Exmo. Senhor
Presidente do Conselho de Administração
SCUTVIAS – Autoestradas da Beira Interior, S.A.
Centro de Assistência e Manutenção
Estrada Nacional 18
6005-193 Lardosa
Lisboa, 16 de dezembro de 2016
Assunto: Direitos dos utentes das vias rodoviárias classificadas como autoestradas concessionadas
Recomendação n.° 6/A/2016
(alínea a), do n.º 1, do artigo 20.° da Lei n.° 9/91, de 9 de abril, na redação da Lei n.° 17/2013, de 18 de fevereiro)

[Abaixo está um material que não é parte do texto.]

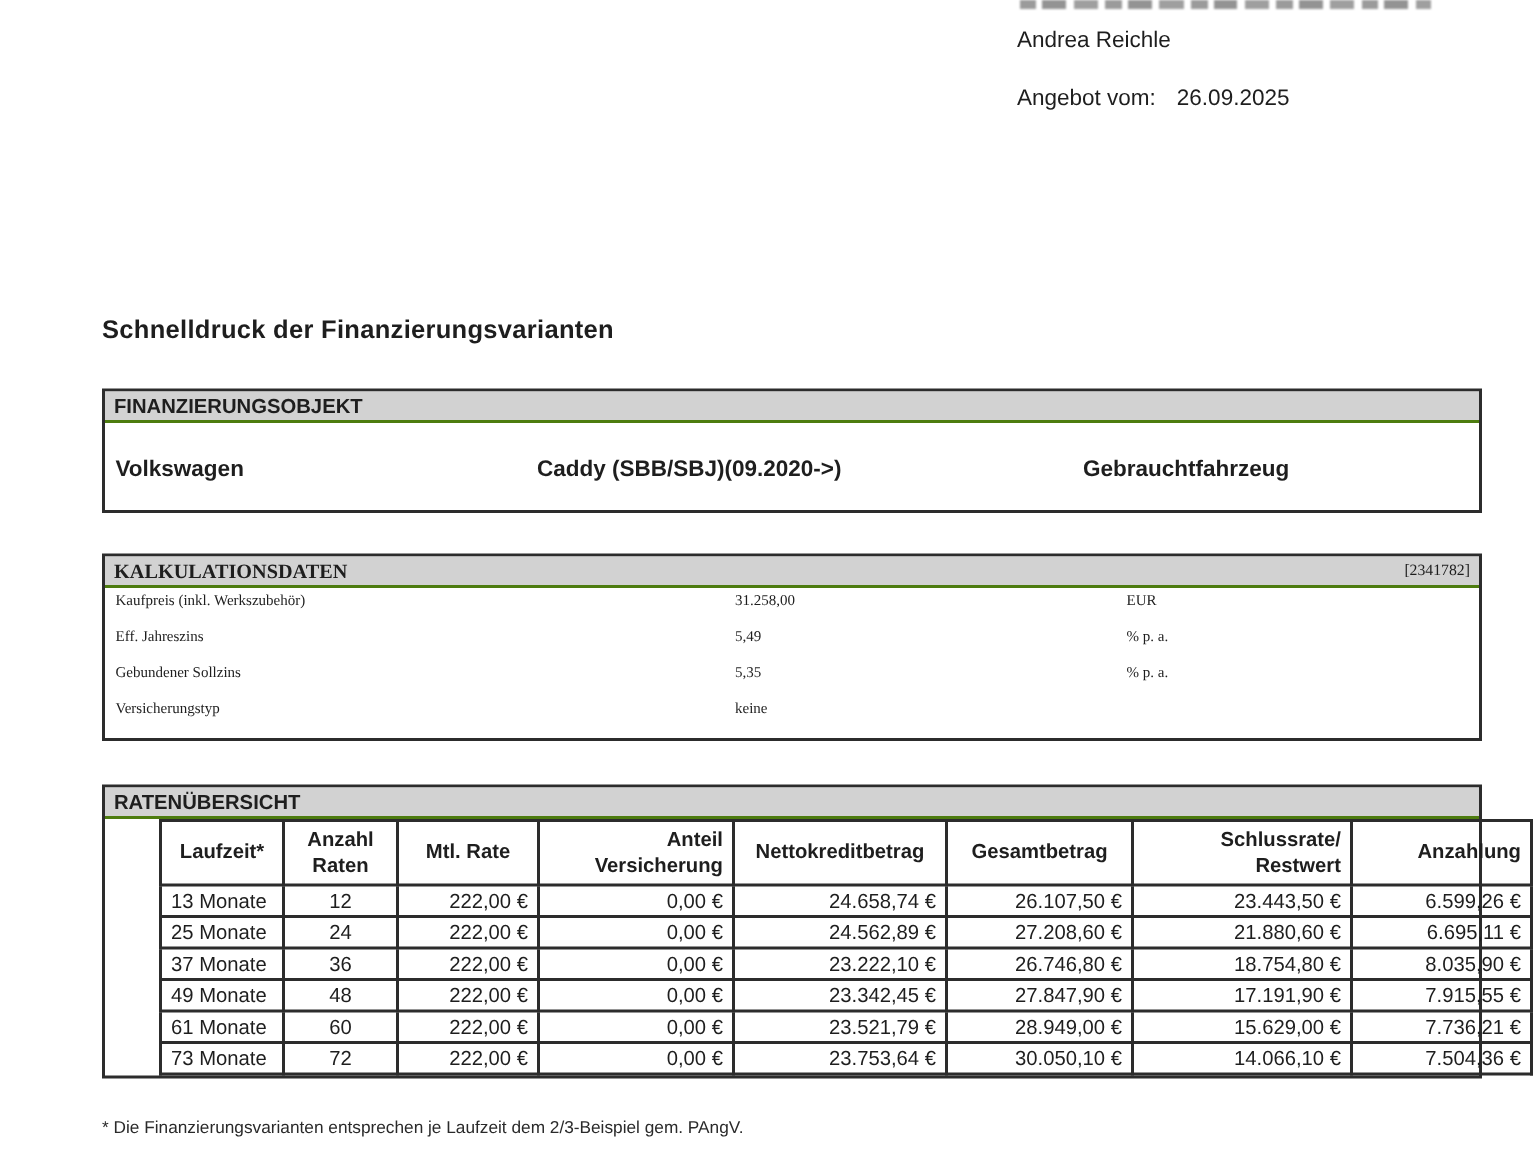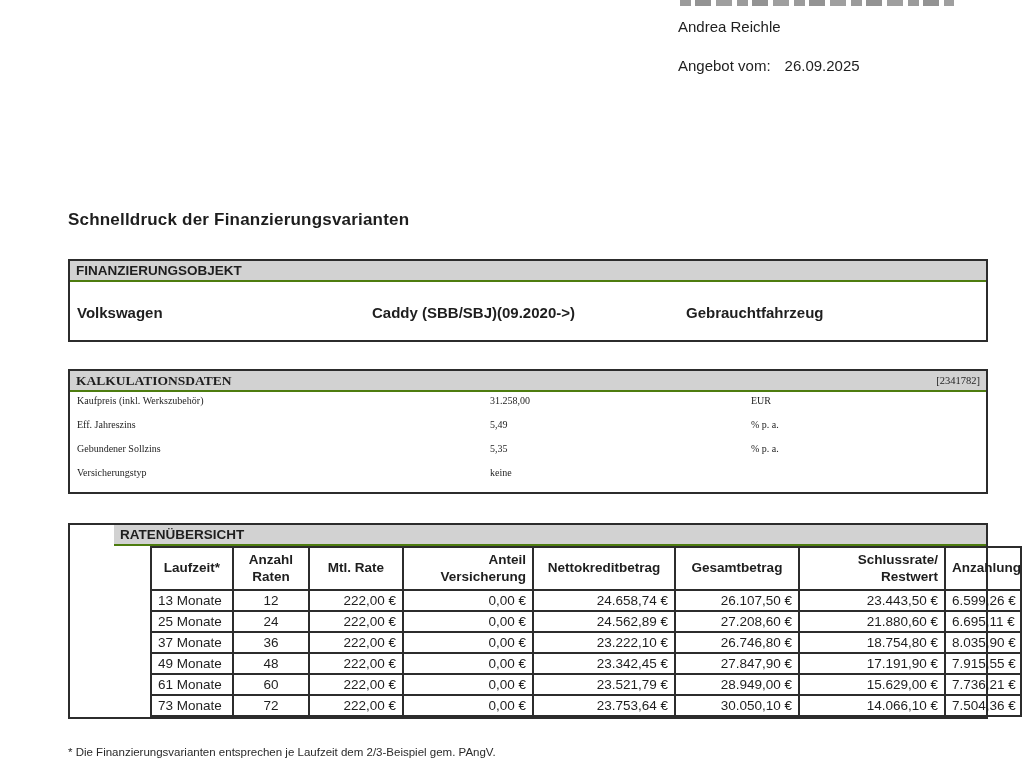"Caddy (SBB/SBJ)(09.2020->)" .objekt-content .model { margin-left: 14px -> none }
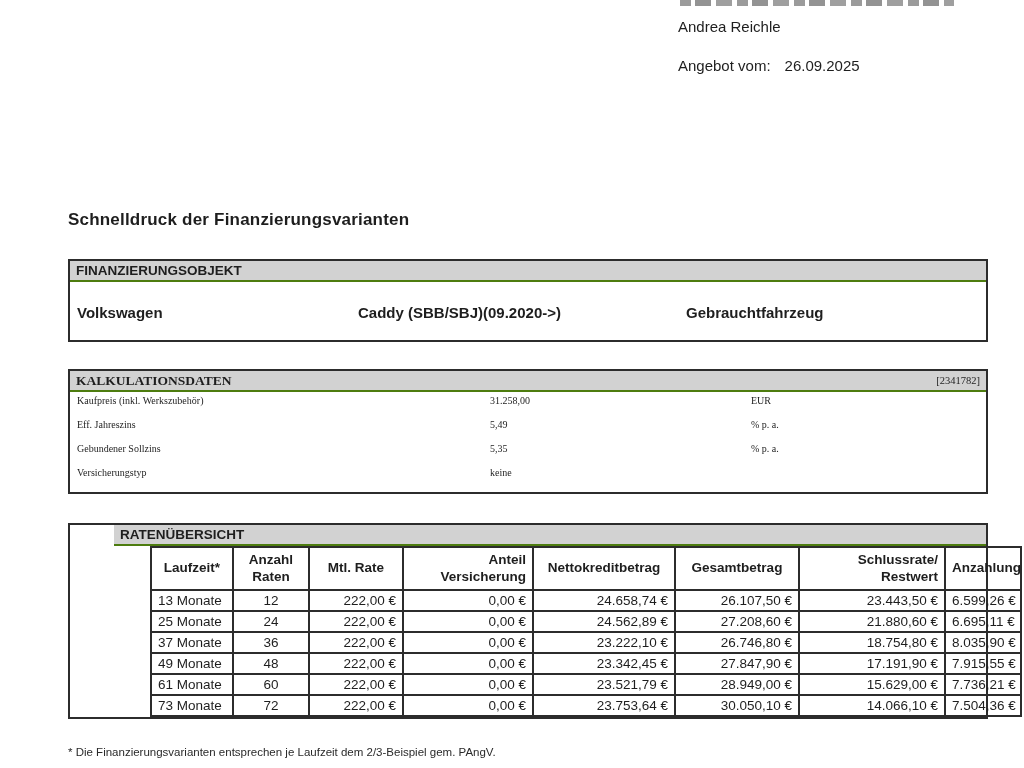"Gebrauchtfahrzeug" .objekt-content .vtype { left: 616px -> 652px }
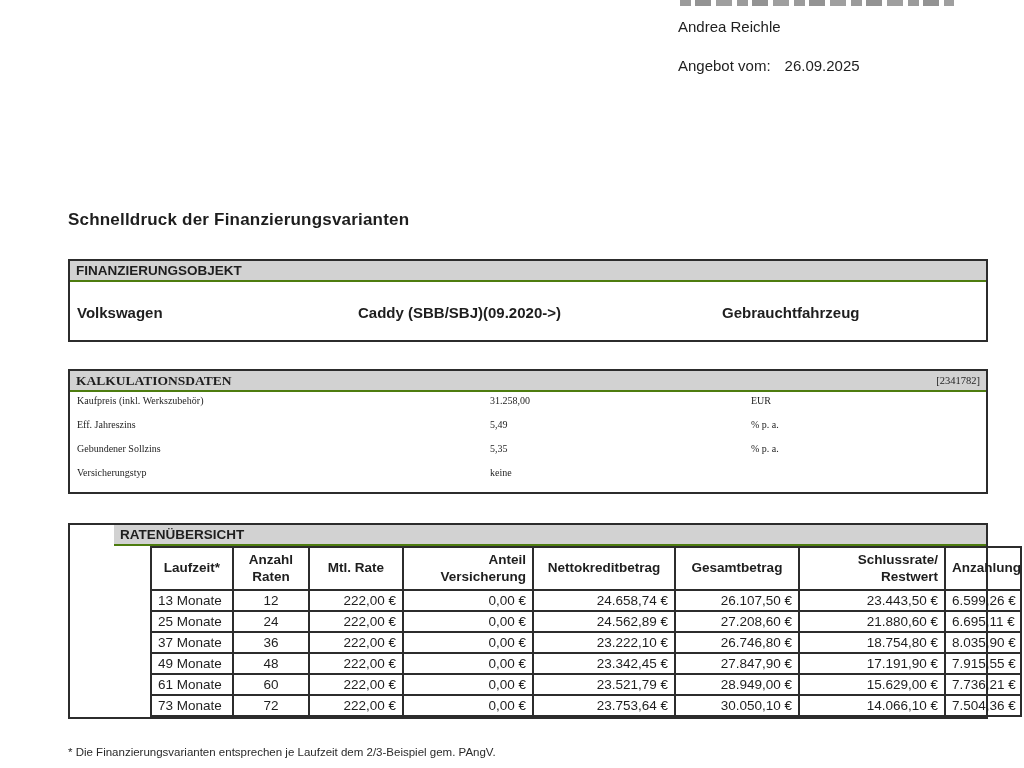"RATENÜBERSICHT" .box-rate { padding-left: 44px -> none }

Nos termos e para os efeitos do disposto da alínea a), do n.° 1, do artigo 20.° do Estatuto do Provedor de Justiça, aprovado pela Lei n.° 9/91, de 9 de abril, na redação da Lei n.° 17/2013, de 18 de fevereiro, e em face das motivações seguidamente apresentadas, recomendo à empresa Scutvias – Autoestradas da Beira Interior, S.A. (designada doravante por Scutvias), presidida por V. Exa. que:
Em face da não demonstração do cabal cumprimento, em concreto, dos deveres de vigilância, assuma a responsabilidade pela produção do sinistro ocorrido em 14 de maio de 2014, pelas 02h00, consubstanciado no embate da viatura automóvel com a matrícula […] em obstáculo (parte de um pneu) existente ao Km 44 da A23, no sentido Castelo Branco/Torres Novas; e, em consequência, indemnize o acidentado pelos danos sofridos, cumprindo o que a este respeito é legalmente estabelecido no regime jurídico da responsabilidade das concessionárias pelos acidentes ocorridos em autoestradas por objetos existentes na faixa de rodagem, aprovado pela Lei n.º 24/2007, de 18 de julho.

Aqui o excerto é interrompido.